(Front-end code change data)
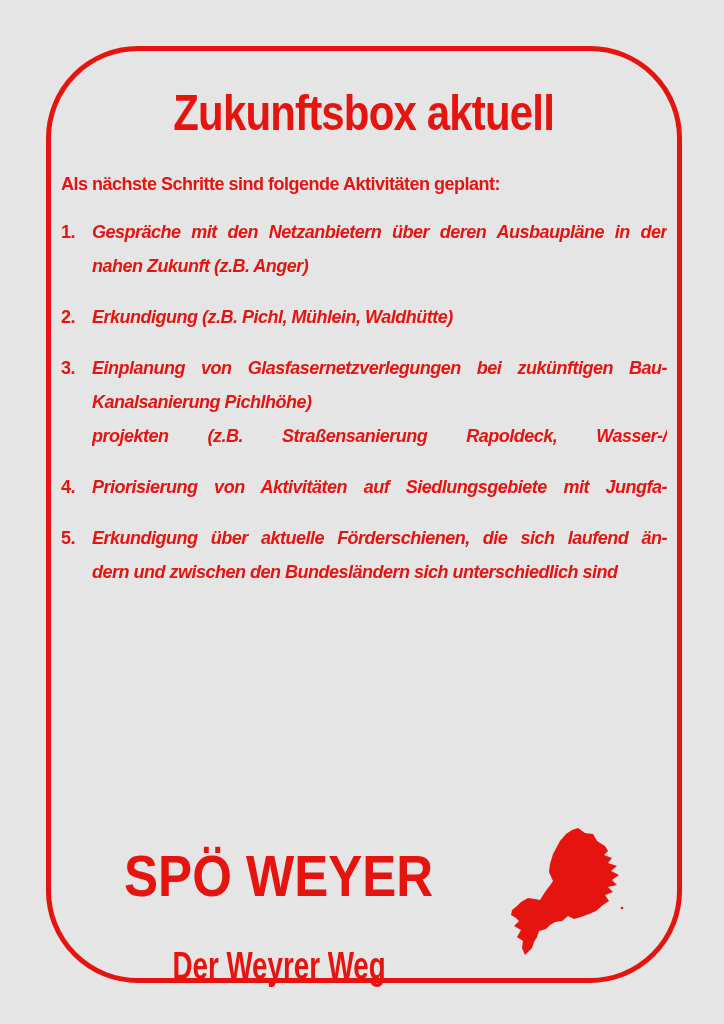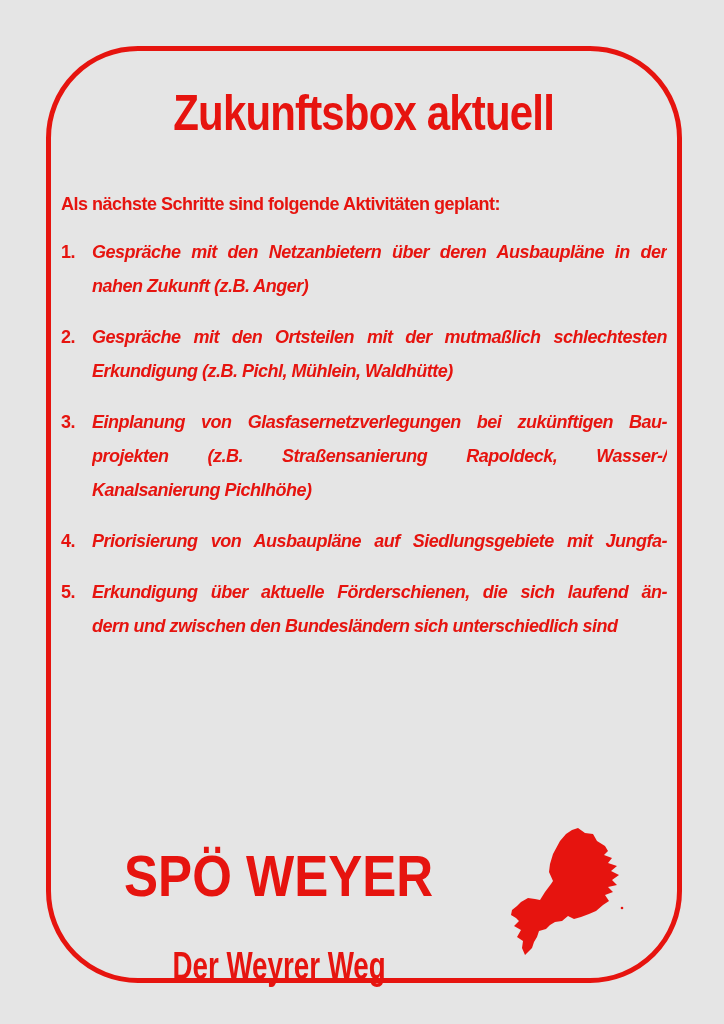--- a/index.html
+++ b/index.html
@@ -59,7 +59,6 @@
   .intro {
     margin-bottom: 14px;
     height: 34px;
-    margin-top: 20px;
   }
   .item {
     display: flex;

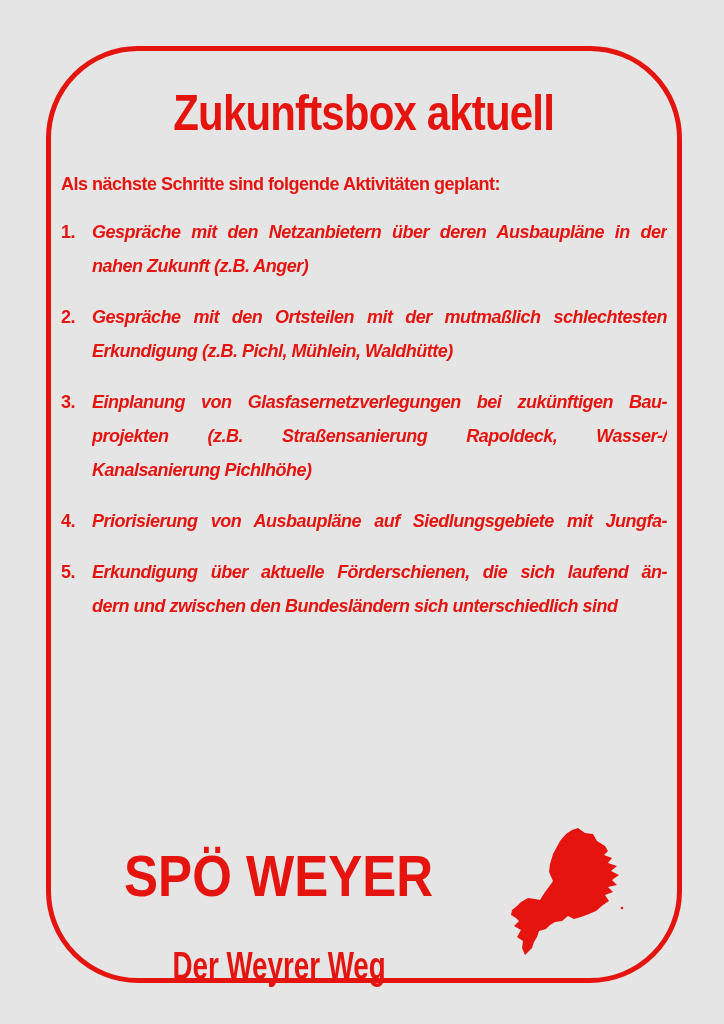--- a/index.html
+++ b/index.html
@@ -159,7 +159,6 @@
   <div class="item">
     <div class="num">2.</div>
     <div class="item-body">
-            <div class="line fill">Gespräche mit den Ortsteilen mit der mutmaßlich schlechtesten</div>
             <div class="line">Erkundigung (z.B. Pichl, Mühlein, Waldhütte)</div>
           </div>
   </div>

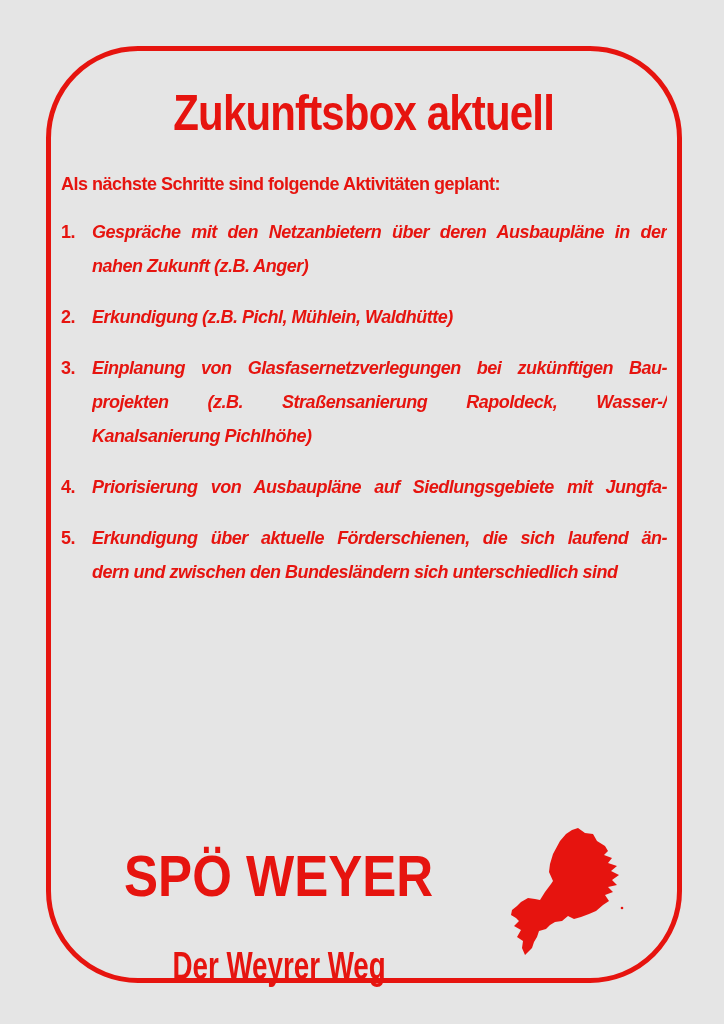--- a/index.html
+++ b/index.html
@@ -167,8 +167,8 @@
     <div class="num">3.</div>
     <div class="item-body">
             <div class="line fill">Einplanung von Glasfasernetzverlegungen bei zukünftigen Bau-</div>
+            <div class="line">Kanalsanierung Pichlhöhe)</div>
             <div class="line fill">projekten (z.B. Straßensanierung Rapoldeck, Wasser-/</div>
-            <div class="line">Kanalsanierung Pichlhöhe)</div>
           </div>
   </div>
 

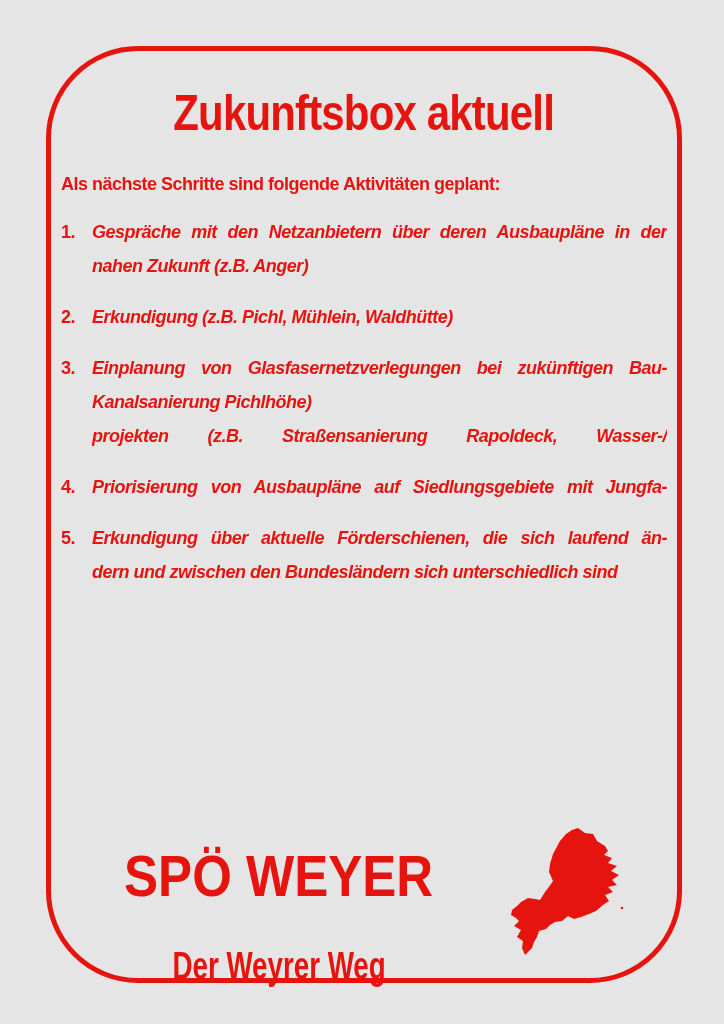--- a/index.html
+++ b/index.html
@@ -175,7 +175,7 @@
   <div class="item">
     <div class="num">4.</div>
     <div class="item-body">
-            <div class="line fill">Priorisierung von Ausbaupläne auf Siedlungsgebiete mit Jungfa-</div>
+            <div class="line fill">Priorisierung von Aktivitäten auf Siedlungsgebiete mit Jungfa-</div>
           </div>
   </div>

## Work request
Repeat every entry exactly, but leave out the pictures.

## Reply
--- a/index.html
+++ b/index.html
@@ -59,7 +59,6 @@
   .intro {
     margin-bottom: 14px;
     height: 34px;
-    margin-top: 20px;
   }
   .item {
     display: flex;

--- a/index.html
+++ b/index.html
@@ -159,7 +159,6 @@
   <div class="item">
     <div class="num">2.</div>
     <div class="item-body">
-            <div class="line fill">Gespräche mit den Ortsteilen mit der mutmaßlich schlechtesten</div>
             <div class="line">Erkundigung (z.B. Pichl, Mühlein, Waldhütte)</div>
           </div>
   </div>

--- a/index.html
+++ b/index.html
@@ -167,8 +167,8 @@
     <div class="num">3.</div>
     <div class="item-body">
             <div class="line fill">Einplanung von Glasfasernetzverlegungen bei zukünftigen Bau-</div>
+            <div class="line">Kanalsanierung Pichlhöhe)</div>
             <div class="line fill">projekten (z.B. Straßensanierung Rapoldeck, Wasser-/</div>
-            <div class="line">Kanalsanierung Pichlhöhe)</div>
           </div>
   </div>
 

--- a/index.html
+++ b/index.html
@@ -175,7 +175,7 @@
   <div class="item">
     <div class="num">4.</div>
     <div class="item-body">
-            <div class="line fill">Priorisierung von Ausbaupläne auf Siedlungsgebiete mit Jungfa-</div>
+            <div class="line fill">Priorisierung von Aktivitäten auf Siedlungsgebiete mit Jungfa-</div>
           </div>
   </div>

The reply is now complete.